== Segment start ==

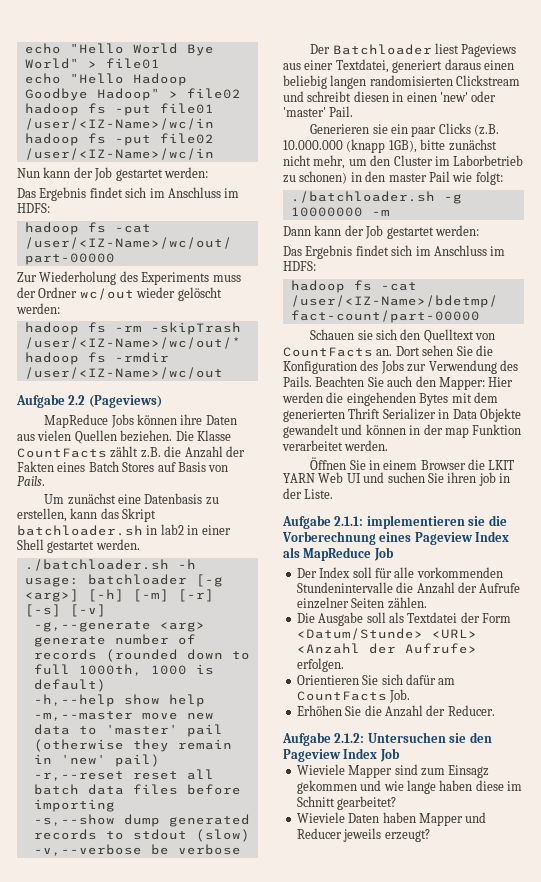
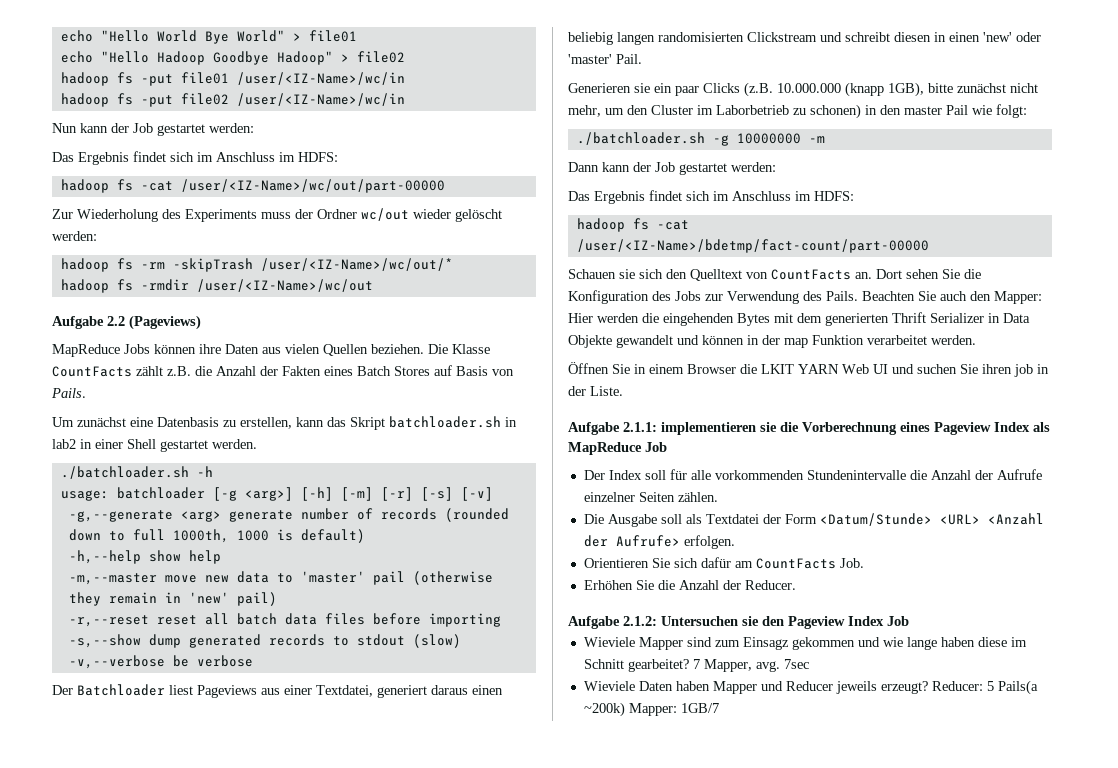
+ 7 Mapper, avg. 7sec
+ Reducer: 5 Pails(a ~200k) Mapper: 1GB/7

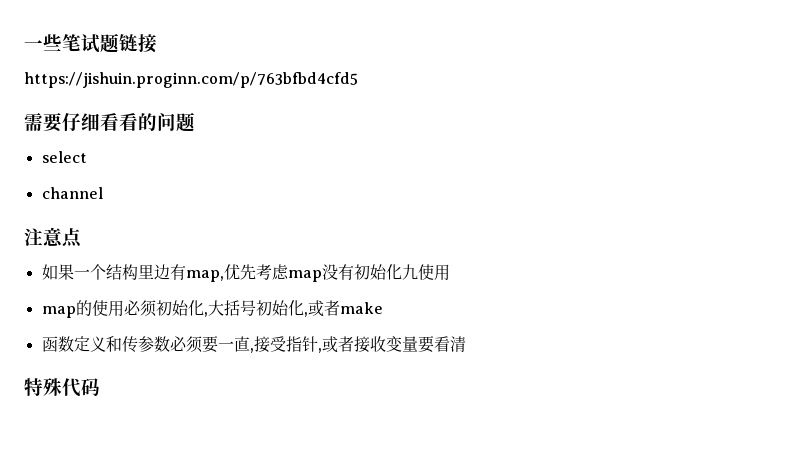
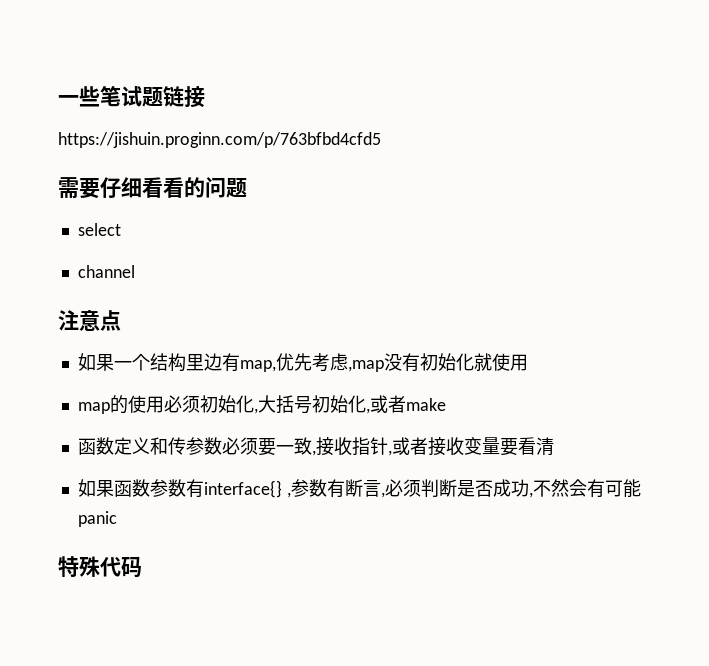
- 如果一个结构里边有map,优先考虑map没有初始化九使用
+ 如果一个结构里边有map,优先考虑,map没有初始化就使用
- 函数定义和传参数必须要一直,接受指针,或者接收变量要看清
+ 函数定义和传参数必须要一致,接收指针,或者接收变量要看清
+ 如果函数参数有interface{} ,参数有断言,必须判断是否成功,不然会有可能panic

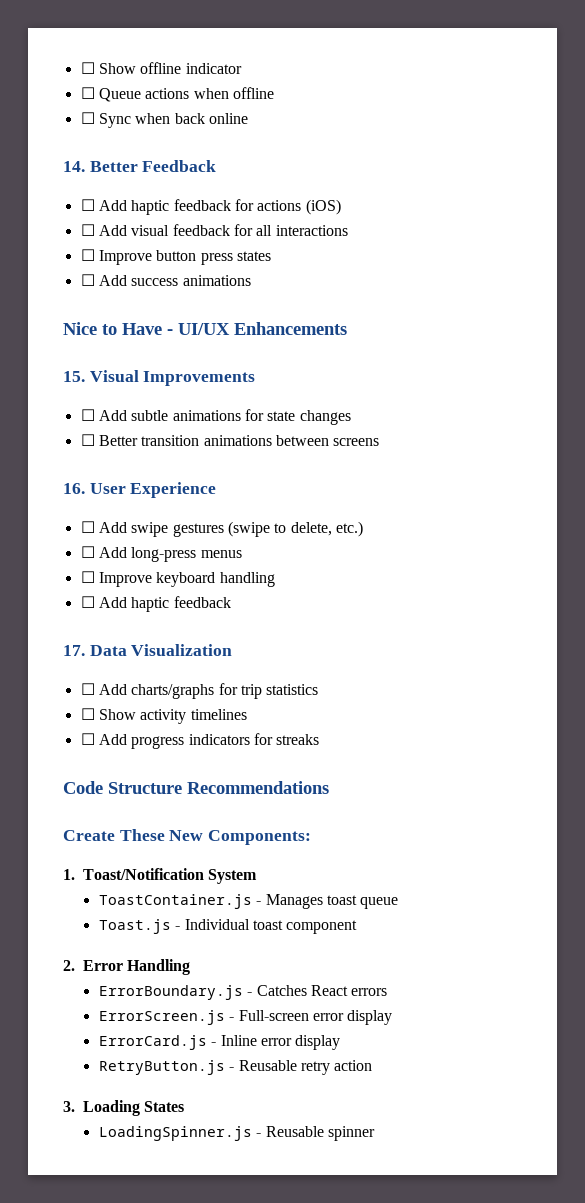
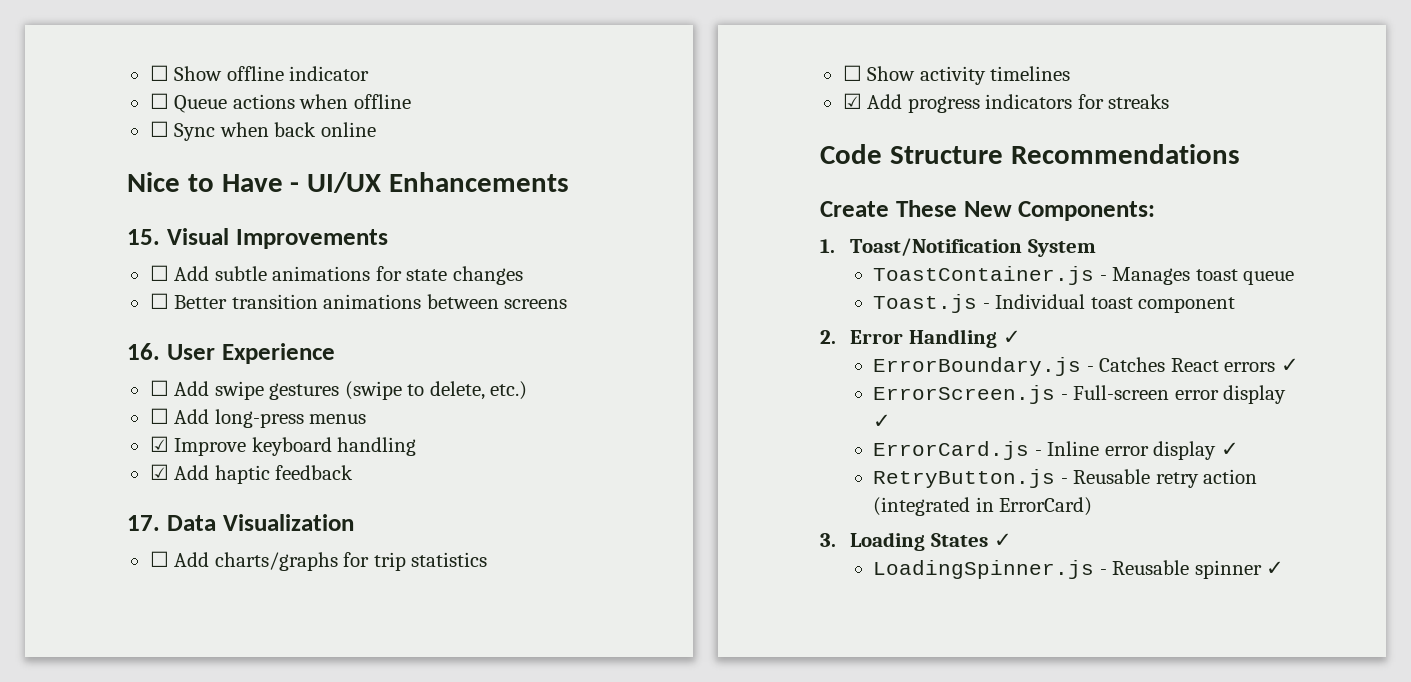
- 14. Better Feedback
- ☐ Add haptic feedback for actions (iOS)
- ☐ Add visual feedback for all interactions
- ☐ Improve button press states
- ☐ Add success animations
- ☐ Improve keyboard handling
- ☐ Add haptic feedback
+ ☑ Improve keyboard handling
+ ☑ Add haptic feedback
- ☐ Add progress indicators for streaks
+ ☑ Add progress indicators for streaks
- 2. Error Handling
+ 2. Error Handling ✓
- ErrorBoundary.js - Catches React errors
+ ErrorBoundary.js - Catches React errors ✓
- ErrorScreen.js - Full-screen error display
+ ErrorScreen.js - Full-screen error display ✓
- ErrorCard.js - Inline error display
+ ErrorCard.js - Inline error display ✓
- RetryButton.js - Reusable retry action
+ RetryButton.js - Reusable retry action (integrated in ErrorCard)
- 3. Loading States
+ 3. Loading States ✓
- LoadingSpinner.js - Reusable spinner
+ LoadingSpinner.js - Reusable spinner ✓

== Segment end ==

* What you are asked to do:
Set down nothing but the lines from the one containing "- ErrorCard.js - Inline error display" through the end of the entries above, exactly as written, both ends counted.

* Response:
- ErrorCard.js - Inline error display
+ ErrorCard.js - Inline error display ✓
- RetryButton.js - Reusable retry action
+ RetryButton.js - Reusable retry action (integrated in ErrorCard)
- 3. Loading States
+ 3. Loading States ✓
- LoadingSpinner.js - Reusable spinner
+ LoadingSpinner.js - Reusable spinner ✓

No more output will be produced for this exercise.